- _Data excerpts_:
==*==
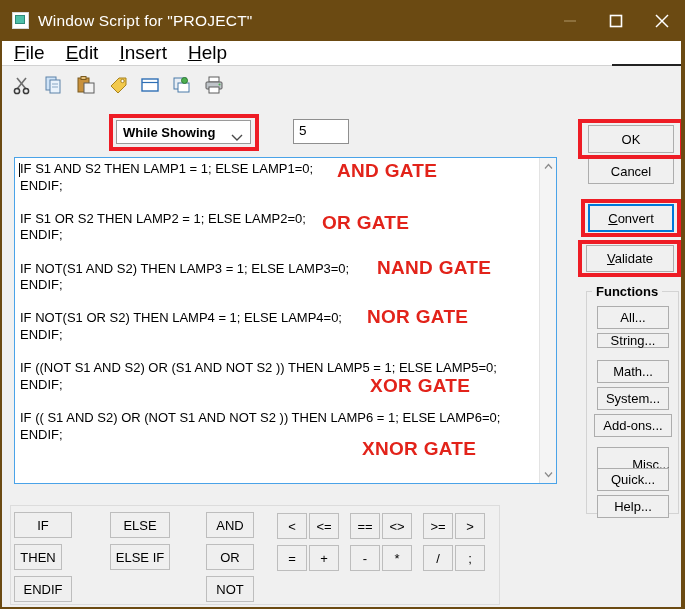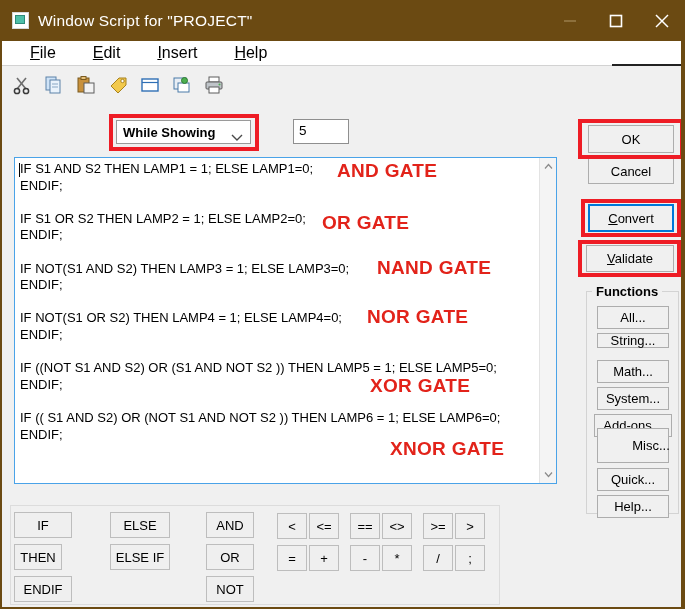--- a/index.html
+++ b/index.html
@@ -40,7 +40,7 @@
     background:#ffffff;display:flex;align-items:center;
   }
   .menu-item{
-    font-size:16px;color:#000;margin-left:30px;margin-right:7px;
+    font-size:19px;color:#000;margin-left:14px;margin-right:7px;
     white-space:nowrap;
   }
   .menu-item u{text-decoration:underline;}

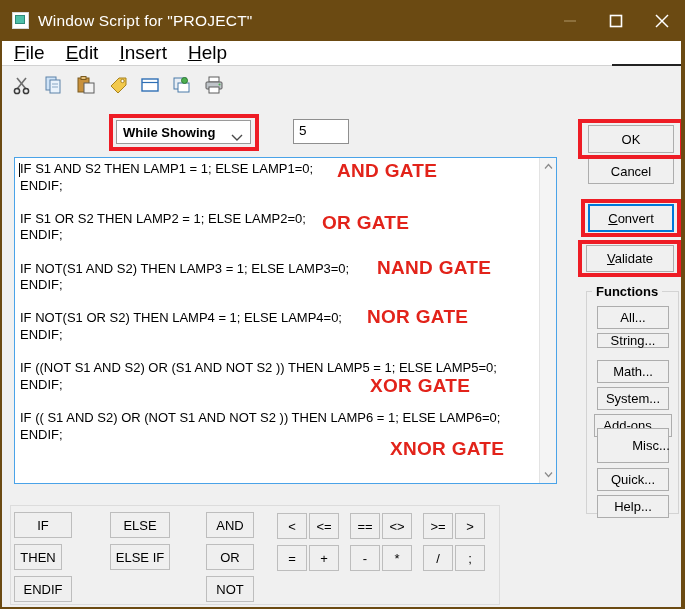--- a/index.html
+++ b/index.html
@@ -297,7 +297,7 @@
   <div class="anno" style="left:377px;top:257px;">NAND GATE</div>
   <div class="anno" style="left:367px;top:306px;">NOR GATE</div>
   <div class="anno" style="left:370px;top:375px;">XOR GATE</div>
-  <div class="anno" style="left:362px;top:438px;margin-left:28px;">XNOR GATE</div>
+  <div class="anno" style="left:362px;top:438px;">XNOR GATE</div>
 
   <div class="btn" style="left:588px;top:125px;width:86px;height:28px;">OK</div>
   <div class="btn" style="left:588px;top:158px;width:86px;height:26px;">Cancel</div>

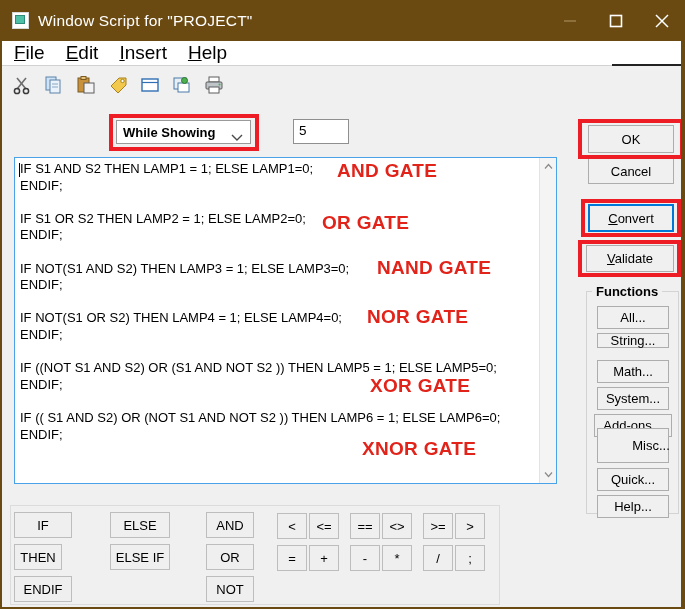--- a/index.html
+++ b/index.html
@@ -318,7 +318,7 @@
   <div class="btn" style="left:597px;top:360px;width:72px;height:23px;">Math...</div>
   <div class="btn" style="left:597px;top:387px;width:72px;height:23px;">System...</div>
   <div class="btn" style="left:594px;top:414px;width:78px;height:23px;">Add-ons...</div>
-  <div class="btn" style="left:597px;top:428px;width:72px;height:35px;padding-left:36px;">Misc...</div>
+  <div class="btn" style="left:597px;top:447px;width:72px;height:35px;padding-left:36px;">Misc...</div>
   <div class="btn" style="left:597px;top:468px;width:72px;height:23px;">Quick...</div>
   <div class="btn" style="left:597px;top:495px;width:72px;height:23px;">Help...</div>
==*==
Only the lines from the one containing "white-space:nowrap;" through the end of the data above are to be output, exactly and without pictures.

     white-space:nowrap;
   }
   .menu-item u{text-decoration:underline;}

--- a/index.html
+++ b/index.html
@@ -297,7 +297,7 @@
   <div class="anno" style="left:377px;top:257px;">NAND GATE</div>
   <div class="anno" style="left:367px;top:306px;">NOR GATE</div>
   <div class="anno" style="left:370px;top:375px;">XOR GATE</div>
-  <div class="anno" style="left:362px;top:438px;margin-left:28px;">XNOR GATE</div>
+  <div class="anno" style="left:362px;top:438px;">XNOR GATE</div>
 
   <div class="btn" style="left:588px;top:125px;width:86px;height:28px;">OK</div>
   <div class="btn" style="left:588px;top:158px;width:86px;height:26px;">Cancel</div>

--- a/index.html
+++ b/index.html
@@ -318,7 +318,7 @@
   <div class="btn" style="left:597px;top:360px;width:72px;height:23px;">Math...</div>
   <div class="btn" style="left:597px;top:387px;width:72px;height:23px;">System...</div>
   <div class="btn" style="left:594px;top:414px;width:78px;height:23px;">Add-ons...</div>
-  <div class="btn" style="left:597px;top:428px;width:72px;height:35px;padding-left:36px;">Misc...</div>
+  <div class="btn" style="left:597px;top:447px;width:72px;height:35px;padding-left:36px;">Misc...</div>
   <div class="btn" style="left:597px;top:468px;width:72px;height:23px;">Quick...</div>
   <div class="btn" style="left:597px;top:495px;width:72px;height:23px;">Help...</div>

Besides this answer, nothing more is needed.